### YOUR GOAL
Report, as a bare number, how many lines in the data contain "left".

[Start of Attachment]

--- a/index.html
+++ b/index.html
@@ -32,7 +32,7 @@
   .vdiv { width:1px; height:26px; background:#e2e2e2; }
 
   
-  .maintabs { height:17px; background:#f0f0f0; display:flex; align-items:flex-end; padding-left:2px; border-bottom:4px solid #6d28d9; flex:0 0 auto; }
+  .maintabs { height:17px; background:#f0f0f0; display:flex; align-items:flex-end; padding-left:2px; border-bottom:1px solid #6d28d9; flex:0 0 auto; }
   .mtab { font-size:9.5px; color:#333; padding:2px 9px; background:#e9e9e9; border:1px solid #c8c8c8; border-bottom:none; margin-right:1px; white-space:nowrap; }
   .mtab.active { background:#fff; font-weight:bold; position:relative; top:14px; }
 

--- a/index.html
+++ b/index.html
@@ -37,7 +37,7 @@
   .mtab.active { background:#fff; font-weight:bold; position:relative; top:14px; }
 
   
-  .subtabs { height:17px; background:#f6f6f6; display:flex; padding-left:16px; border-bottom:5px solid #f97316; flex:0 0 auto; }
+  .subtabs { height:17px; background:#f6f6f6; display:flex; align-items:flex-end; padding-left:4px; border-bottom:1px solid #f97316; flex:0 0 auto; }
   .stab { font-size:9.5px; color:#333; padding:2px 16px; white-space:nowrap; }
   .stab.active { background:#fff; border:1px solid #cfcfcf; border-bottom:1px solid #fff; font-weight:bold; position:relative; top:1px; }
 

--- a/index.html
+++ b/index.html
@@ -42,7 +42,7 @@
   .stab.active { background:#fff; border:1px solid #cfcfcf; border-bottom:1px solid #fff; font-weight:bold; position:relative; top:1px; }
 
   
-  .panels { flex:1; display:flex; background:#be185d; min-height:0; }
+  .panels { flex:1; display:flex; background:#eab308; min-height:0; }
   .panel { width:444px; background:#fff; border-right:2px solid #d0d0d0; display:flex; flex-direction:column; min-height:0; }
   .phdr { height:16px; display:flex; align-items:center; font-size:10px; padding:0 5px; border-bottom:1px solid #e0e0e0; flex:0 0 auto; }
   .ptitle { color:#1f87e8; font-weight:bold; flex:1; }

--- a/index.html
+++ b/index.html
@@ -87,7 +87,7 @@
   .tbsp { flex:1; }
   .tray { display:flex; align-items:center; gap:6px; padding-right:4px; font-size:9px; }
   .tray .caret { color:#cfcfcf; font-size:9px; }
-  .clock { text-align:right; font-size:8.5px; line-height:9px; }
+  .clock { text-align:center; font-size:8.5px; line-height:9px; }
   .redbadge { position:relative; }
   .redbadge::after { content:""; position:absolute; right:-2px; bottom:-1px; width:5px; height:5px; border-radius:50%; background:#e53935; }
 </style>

[End of Attachment]
[Start of Attachment]

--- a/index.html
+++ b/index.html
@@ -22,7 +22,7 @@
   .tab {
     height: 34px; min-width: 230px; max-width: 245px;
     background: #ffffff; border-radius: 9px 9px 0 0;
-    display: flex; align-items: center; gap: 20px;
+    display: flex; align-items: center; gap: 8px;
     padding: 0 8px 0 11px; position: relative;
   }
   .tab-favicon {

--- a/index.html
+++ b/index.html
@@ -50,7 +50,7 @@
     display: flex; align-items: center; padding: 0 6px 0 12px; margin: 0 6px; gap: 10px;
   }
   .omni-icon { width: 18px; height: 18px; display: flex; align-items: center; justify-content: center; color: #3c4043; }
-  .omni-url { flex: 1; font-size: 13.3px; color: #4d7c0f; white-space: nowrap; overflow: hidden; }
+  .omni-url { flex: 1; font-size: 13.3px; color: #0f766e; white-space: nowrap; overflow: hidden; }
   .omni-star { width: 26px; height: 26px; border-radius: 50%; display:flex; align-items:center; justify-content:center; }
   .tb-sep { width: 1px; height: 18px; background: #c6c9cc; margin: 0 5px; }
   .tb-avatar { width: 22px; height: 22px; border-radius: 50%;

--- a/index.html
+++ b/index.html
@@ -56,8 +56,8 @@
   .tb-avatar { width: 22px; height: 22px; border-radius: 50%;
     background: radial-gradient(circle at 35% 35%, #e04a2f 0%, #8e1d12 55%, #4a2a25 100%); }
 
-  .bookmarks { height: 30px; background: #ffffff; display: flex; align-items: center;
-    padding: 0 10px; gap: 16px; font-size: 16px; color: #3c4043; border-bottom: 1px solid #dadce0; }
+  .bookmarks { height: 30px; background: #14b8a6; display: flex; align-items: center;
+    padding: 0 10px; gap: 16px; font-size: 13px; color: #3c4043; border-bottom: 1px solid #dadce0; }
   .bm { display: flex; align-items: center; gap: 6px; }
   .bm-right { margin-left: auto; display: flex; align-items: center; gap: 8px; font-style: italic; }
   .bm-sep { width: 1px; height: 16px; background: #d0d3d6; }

[End of Attachment]
[Start of Attachment]

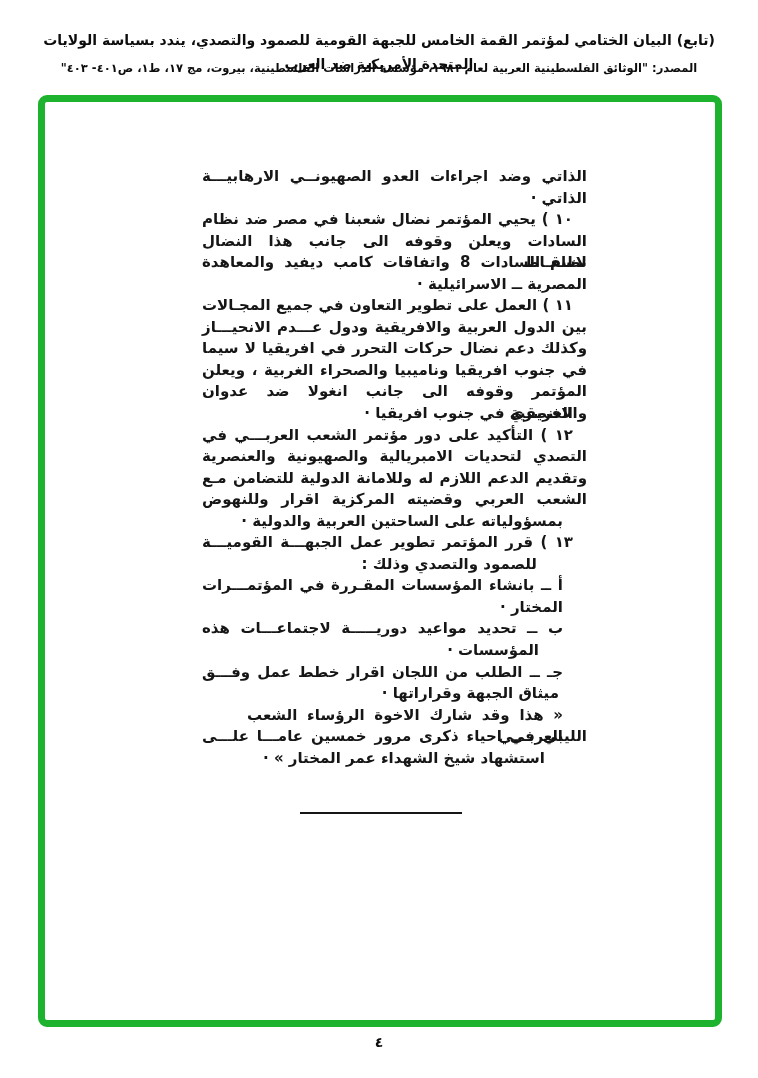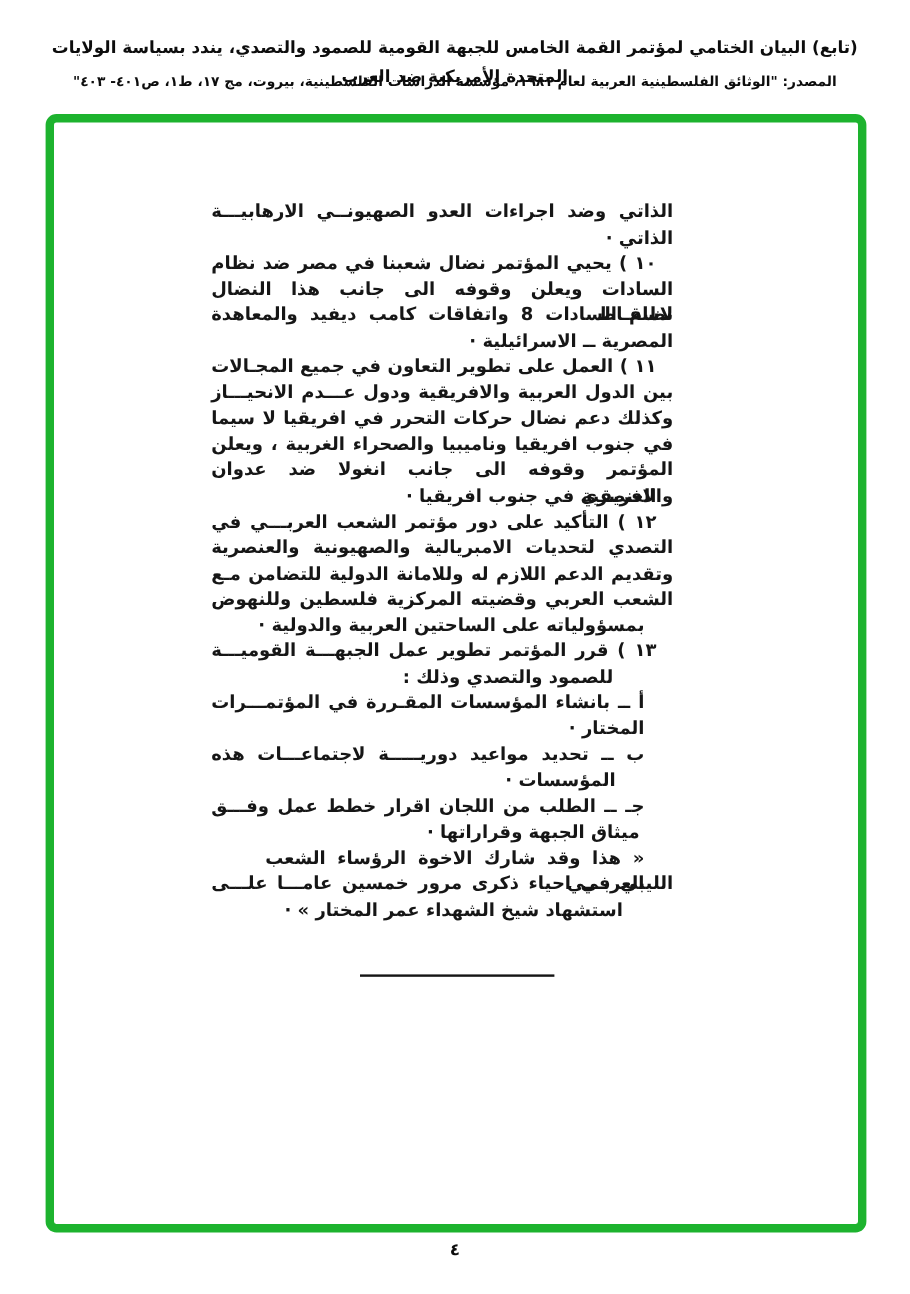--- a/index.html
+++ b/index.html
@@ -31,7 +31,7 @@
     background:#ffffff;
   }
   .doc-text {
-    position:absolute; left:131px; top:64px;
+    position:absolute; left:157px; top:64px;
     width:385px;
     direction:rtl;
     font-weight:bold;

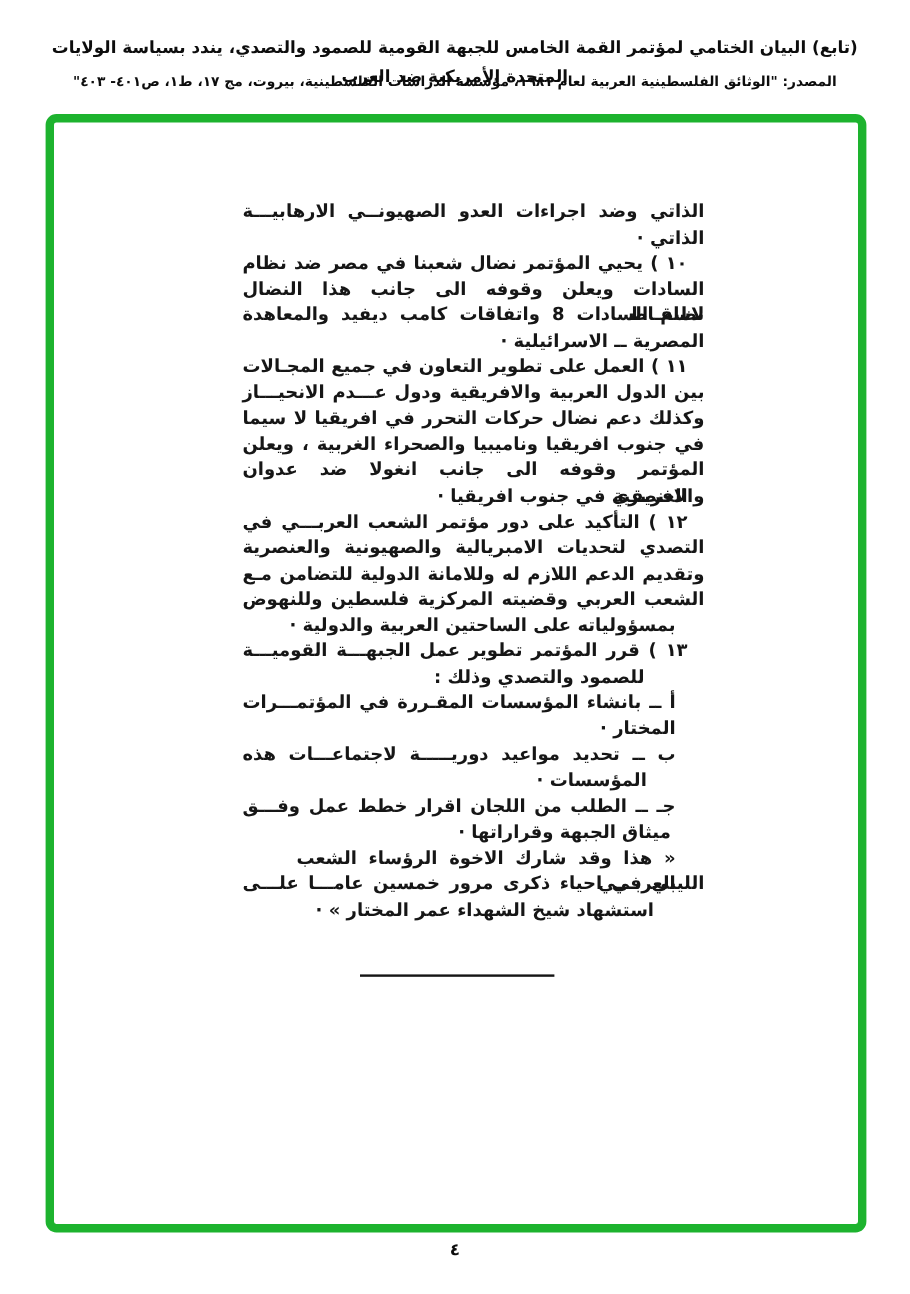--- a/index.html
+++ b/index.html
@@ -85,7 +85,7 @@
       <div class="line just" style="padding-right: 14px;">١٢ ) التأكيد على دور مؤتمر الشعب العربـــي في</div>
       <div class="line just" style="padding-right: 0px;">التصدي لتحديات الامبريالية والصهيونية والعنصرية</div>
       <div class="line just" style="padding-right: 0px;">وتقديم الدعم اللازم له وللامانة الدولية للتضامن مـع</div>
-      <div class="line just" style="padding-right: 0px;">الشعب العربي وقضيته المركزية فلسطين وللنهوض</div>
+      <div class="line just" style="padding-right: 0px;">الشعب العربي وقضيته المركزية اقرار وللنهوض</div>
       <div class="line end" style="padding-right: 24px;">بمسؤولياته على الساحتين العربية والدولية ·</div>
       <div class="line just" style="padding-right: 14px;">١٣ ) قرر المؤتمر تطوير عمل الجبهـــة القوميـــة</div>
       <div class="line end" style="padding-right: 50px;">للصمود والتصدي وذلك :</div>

[End of Attachment]

### ANSWER FOR THE TASK
7